Solution: Power Supply Redundancy Lost¶

Triage¶

Check PSU status via BMC:

sudo ipmitool sensor list | grep -i "PS\|power\|PSU"
sudo ipmitool sdr list | grep -i "PS\|power"

Verify the remaining PSU has adequate capacity:
Current draw: ~520W
PSU 1 rated: 800W
Headroom: 280W (35%) -- adequate for current workload but no burst margin for CPU-intensive spikes.
Check if the issue is the PSU itself or the power feed:
Request remote hands or facility team to verify the power cable at PDU B outlet is connected and the breaker is not tripped.
Check PSU 2 LED status (amber = internal fault).

Assess workload risk:

kubectl get pods -o wide | grep k8s-worker-17 | wc -l
kubectl describe node k8s-worker-17 | grep -A5 "Allocated resources"

Root Cause¶

PSU 2 has experienced an internal fault (capacitor or MOSFET failure). The BMC reports "Power Supply 2 Failed" with an internal fault code, and the amber LED confirms the unit is not functioning. The power feed from PDU B is healthy (verified by other servers on the same PDU), ruling out an upstream power issue.

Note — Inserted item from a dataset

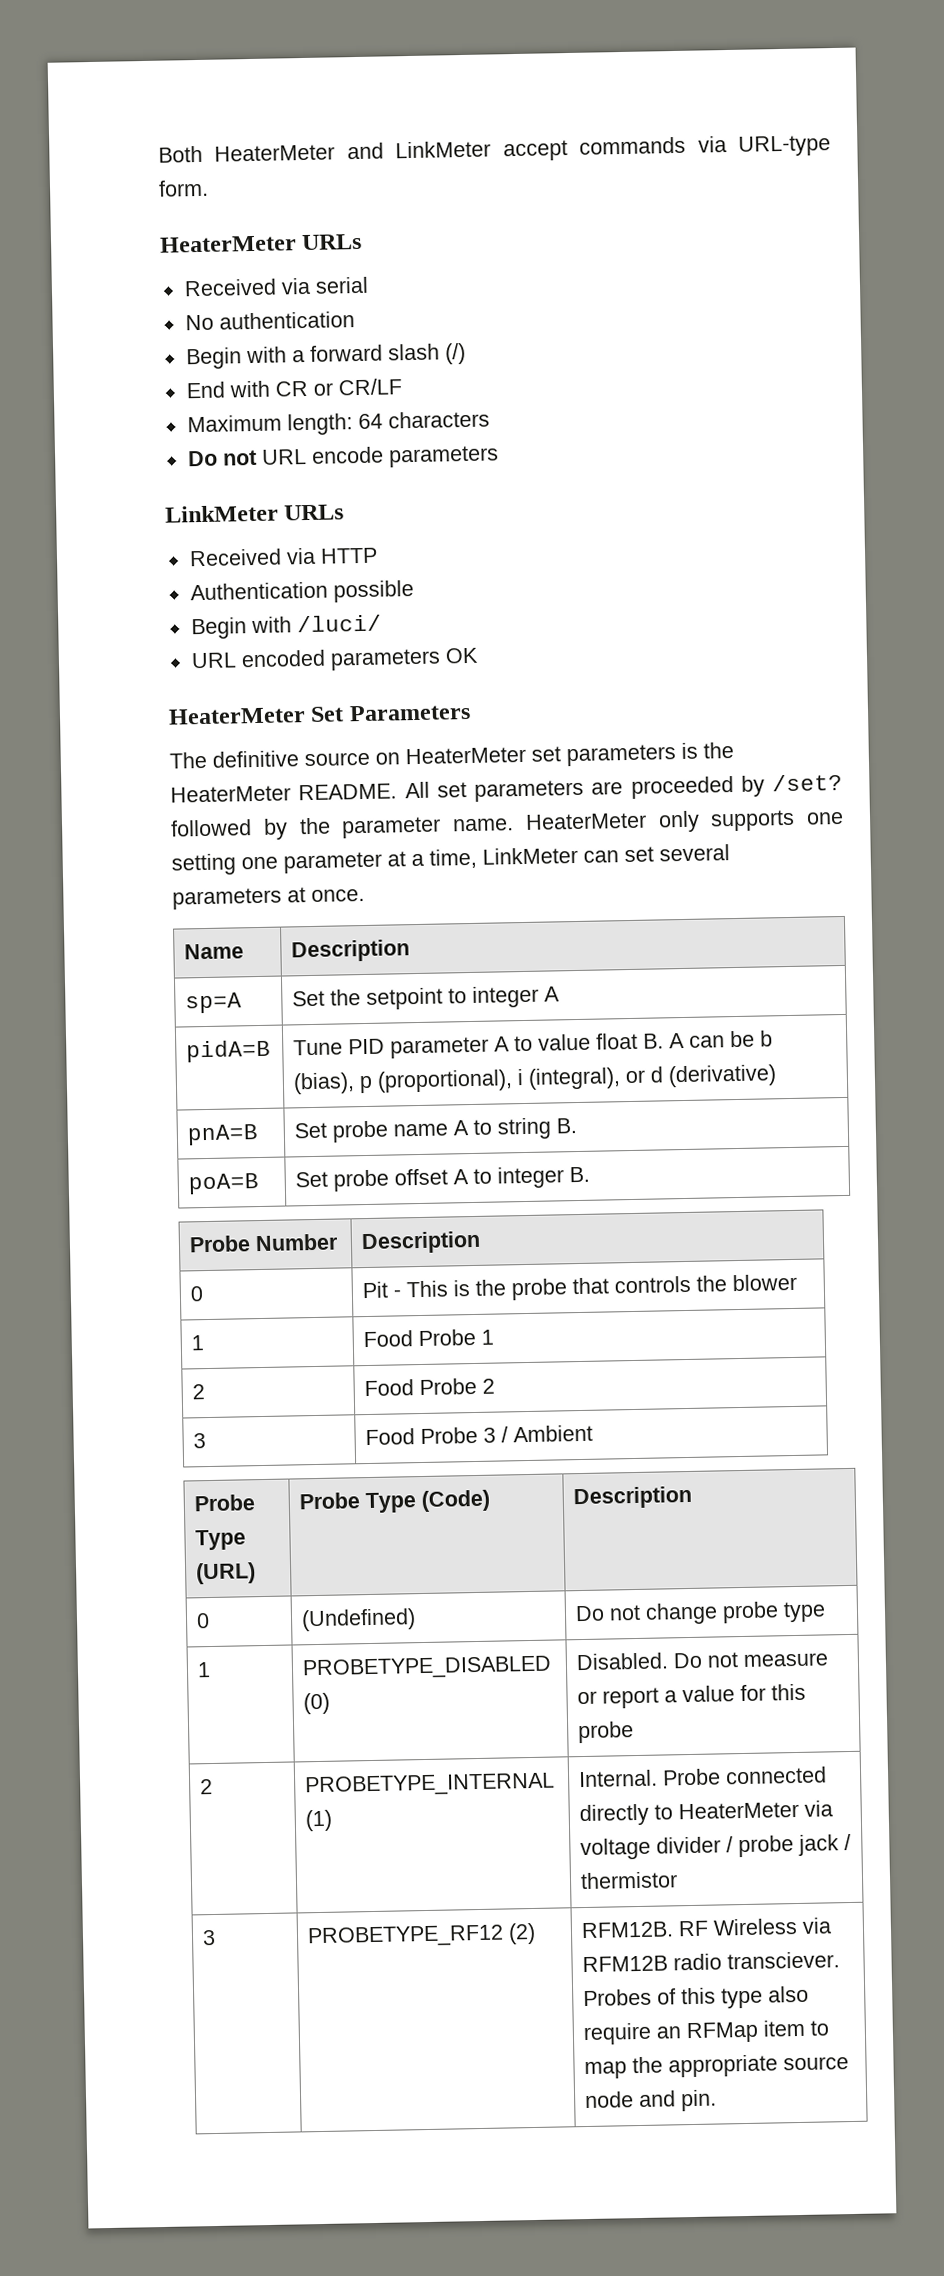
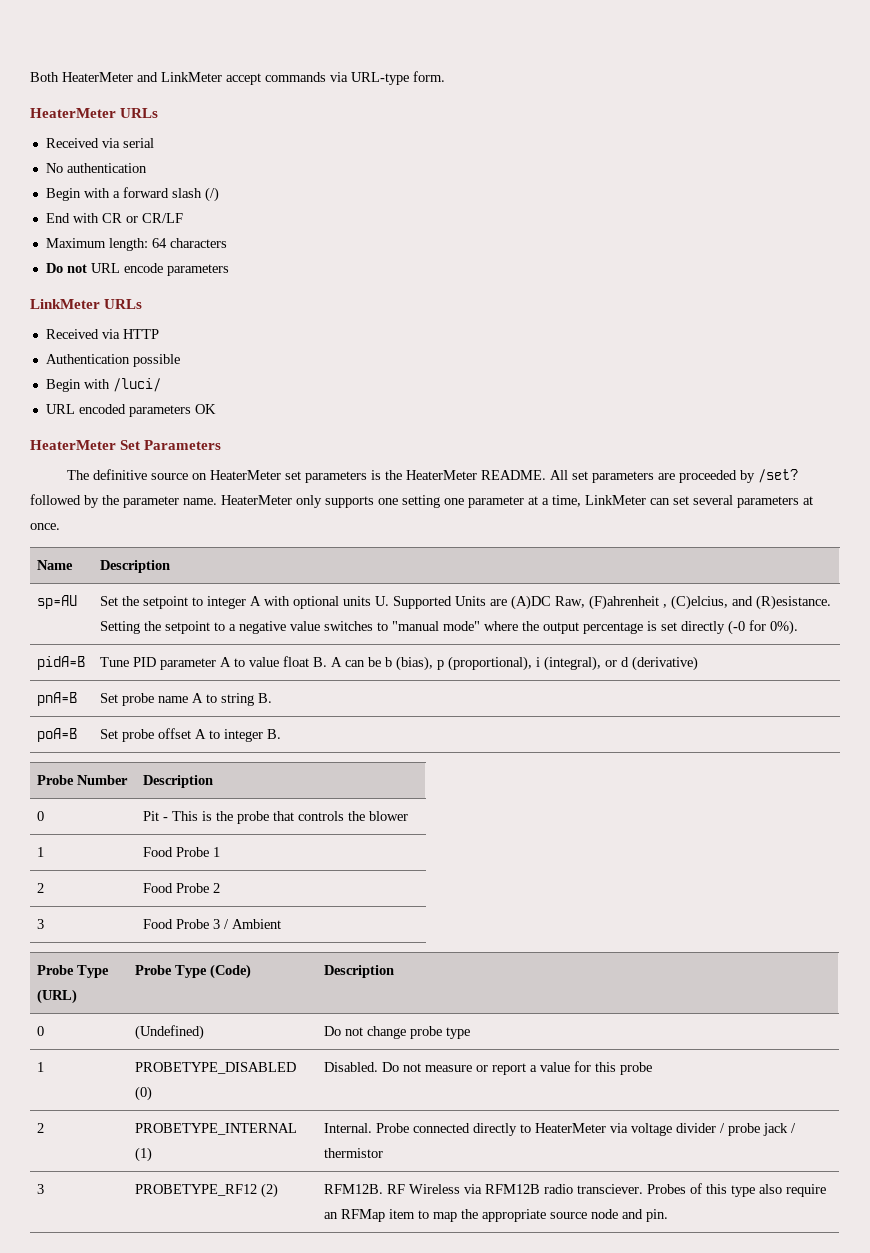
[185,992,243,1014] sp=A -> [37,595,78,609] sp=AU
(561, 994) none -> [264,595,832,610] [100,620,799,635] with optional units U. Supported Units are (A)DC Raw, (F)ahrenheit , (C)elcius, and (R)esistance. Setting the setpoint to a negative value switches to "manual mode" where the output percentage is set directly (-0 for 0%).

The server continues to operate on PSU 1 alone, which is within its rated capacity for the current load. However, redundancy is lost -- any issue with PSU 1, PDU A, or the A-feed circuit would cause an immediate server shutdown.

Fix¶

Immediate risk mitigation (if replacement is not available same-day):

# Cordon the node to prevent new pods from scheduling
kubectl cordon k8s-worker-17

# Optionally drain the node if risk tolerance is low
kubectl drain k8s-worker-17 --ignore-daemonsets --delete-emptydir-data

This ensures that if PSU 1 fails, workloads have already been moved.

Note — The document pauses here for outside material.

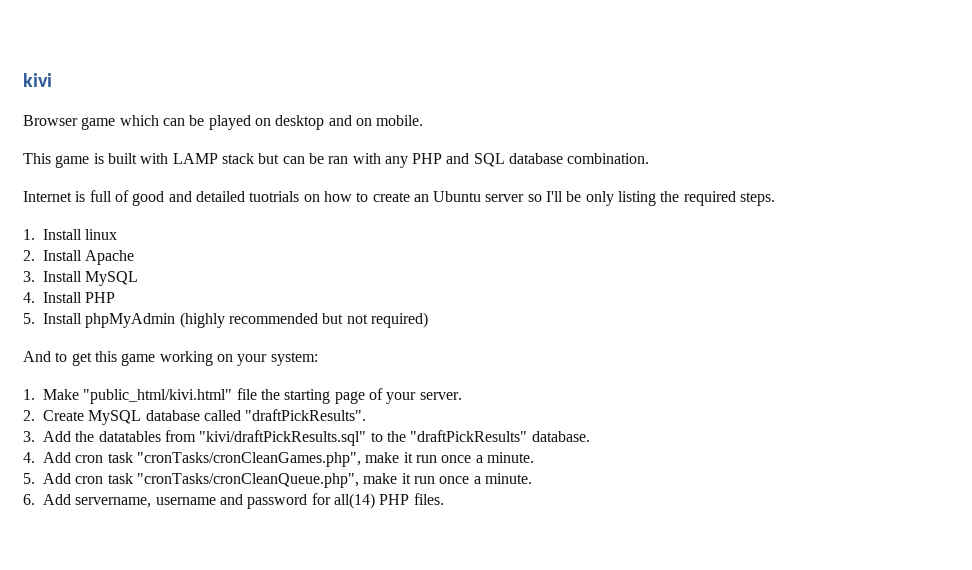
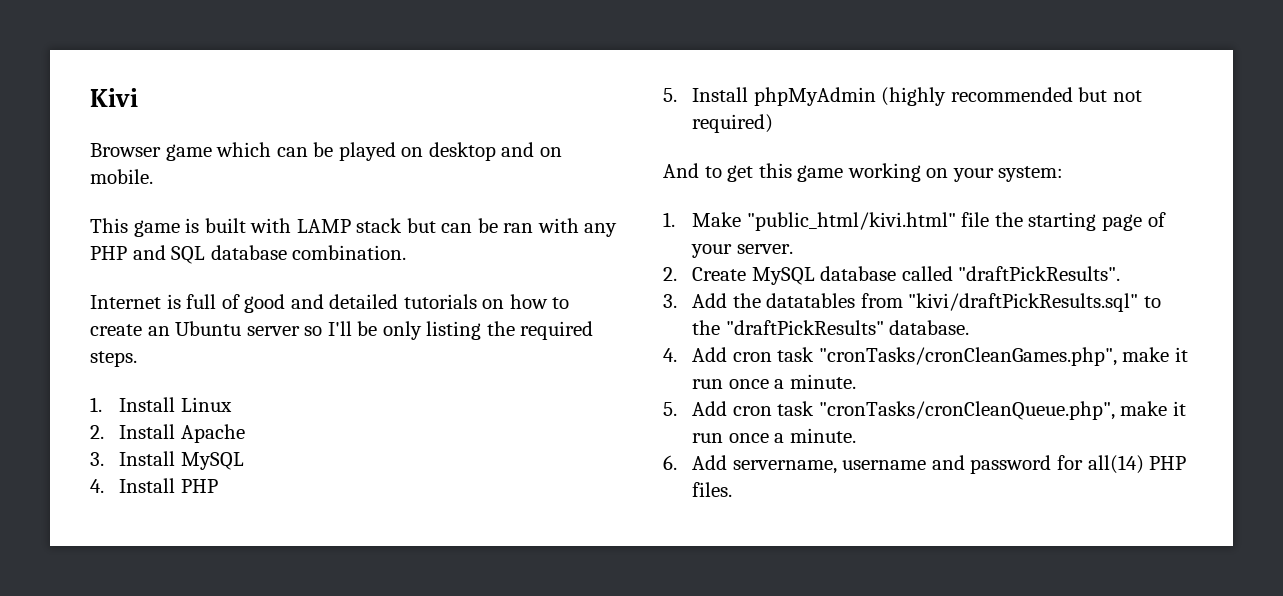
[23,73,52,87] kivi -> [90,88,138,107] Kivi
[249,191,300,202] tuotrials -> [403,294,477,309] tutorials
[85,229,118,240] linux -> [180,397,232,412] Linux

Attempt PSU reseat first (remote hands or on-site):
Power cycle PSU 2: pull it out, wait 10 seconds, re-insert firmly.
Check if the LED goes green and BMC clears the fault.
If the fault persists after reseat, the PSU is genuinely failed.
Replace the PSU (hot-swappable on DL380 Gen10):
HPE DL380 PSUs are hot-swap. No server downtime required.
Pull the failed PSU 2 from the rear bay.
Insert the replacement PSU.
Reconnect the power cable to PDU B.
Wait 30 seconds for the BMC to detect and initialize.

Verify recovery:

sudo ipmitool sensor list | grep -i "PS"
sudo ipmitool sel list | tail -5
# Should show: Power Supply 2 Presence detected, Redundancy Regained

Uncordon the node:
```
kubectl uncordon k8s-worker-17
```
Initiate RMA for the failed PSU if under warranty:
Record: PSU model, serial number, server serial, and failure date.
HPE ProSupport: call support with server serial for next-business-day part.

Rollback / Safety¶

PSU hot-swap is non-disruptive. The server runs on PSU 1 during the entire replacement.
If the replacement PSU also fails immediately, check the PDU B outlet for voltage issues (request facility team to verify).
Do NOT pull PSU 1 while PSU 2 is failed -- the server will power off immediately.
If both PSUs are suspect, schedule a full power cycle during a maintenance window to test both.

Common Traps¶

Trap: Ignoring the alert because "the server is still running." Without redundancy, a single additional failure = unplanned downtime.
Trap: Not verifying the power cable/PDU before declaring the PSU failed. A loose cable or tripped PDU breaker looks identical to a PSU fault from the BMC's perspective.
Trap: Draining a Kubernetes node without checking pod disruption budgets. Use kubectl drain with appropriate flags and check PDBs first.
Trap: Not ordering a spare after using the last spare PSU. Maintain spare inventory for common parts.
Trap: Assuming the replacement PSU is the exact same model. HPE uses different PSU models for different wattage ratings -- verify the part number matches (e.g., 865414-B21 for 800W).